Cette décision est opportune et nécessaire, déclare Timofey Bordachev, directeur du programme du club Valdai. “Cela correspond tout à fait à la volonté du gouvernement russe de redonner progressivement au pays sa pleine souveraineté. La possibilité de recruter directement des citoyens russes auprès des services diplomatiques étrangers constitue une menace pour notre pays”, a-t-il déclaré.
“En fait, les ambassades des puissances occidentales ont acquis une influence considérable sur la société russe. Nous parlons même du recrutement potentiel d’agents pour agir dans l’intérêt de gouvernements étrangers”, note l’expert.

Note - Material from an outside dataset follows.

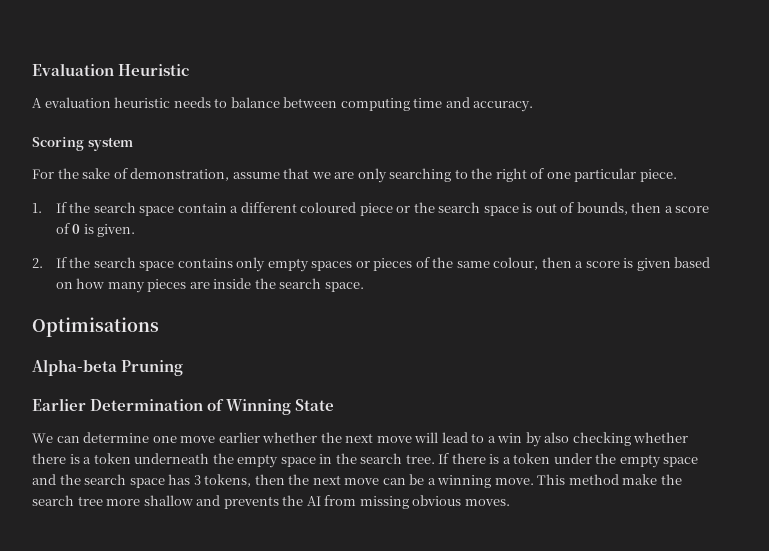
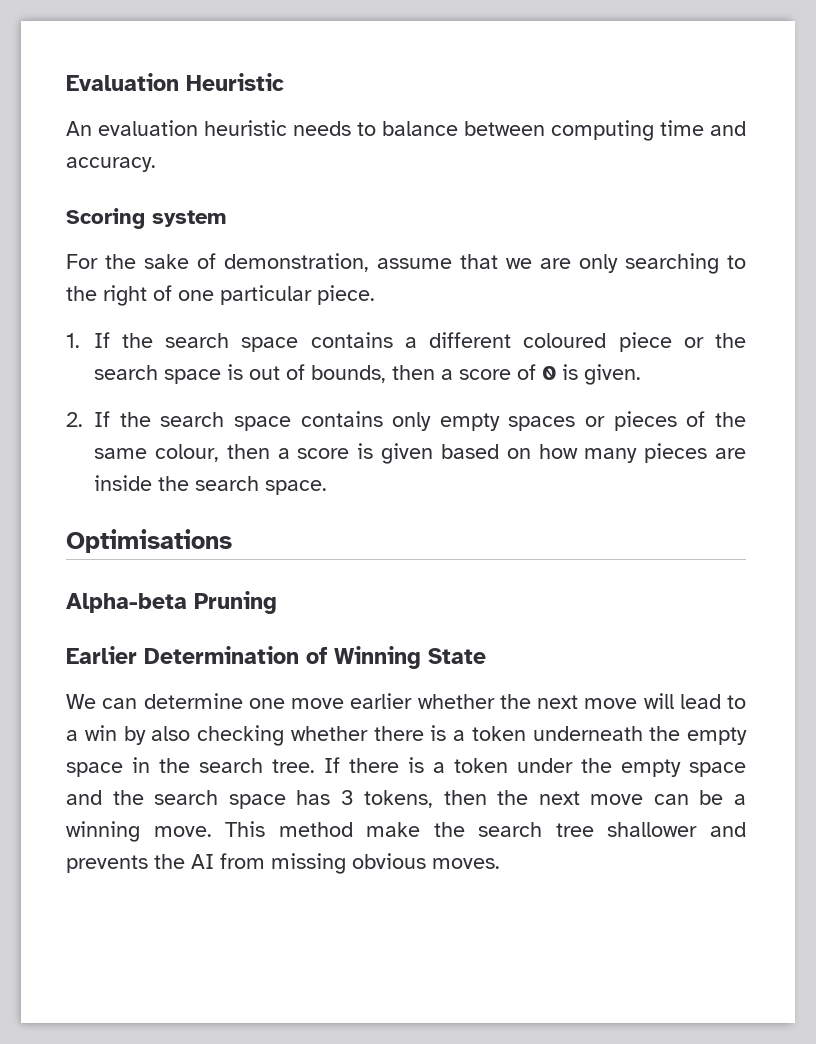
[32,98,42,108] A -> [66,121,92,136] An
[177,203,227,213] contain -> [310,332,393,348] contains
[106,495,193,506] more shallow -> [607,822,698,837] shallower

“Compte tenu de la détérioration de nos relations avec les pays occidentaux, les priver de la possibilité de recruter eux-mêmes est une mesure logique et correcte. Après la mise en œuvre de cette proposition, les départements diplomatiques continueront à recevoir le personnel technique nécessaire, mais tous les employés passeront par une coordination avec les départements russes concernés”, souligne le politologue.
“C’est pourquoi parler de toute forme de discrimination contre les ambassades et les consulats de puissances étrangères est totalement inapproprié. Nous parlons avant tout de la nécessité de protéger les intérêts de notre pays, ainsi que de créer des conditions de sécurité pour les personnes qui travaillent dans les bureaux de représentation d’autres pays”, résume Bordachev.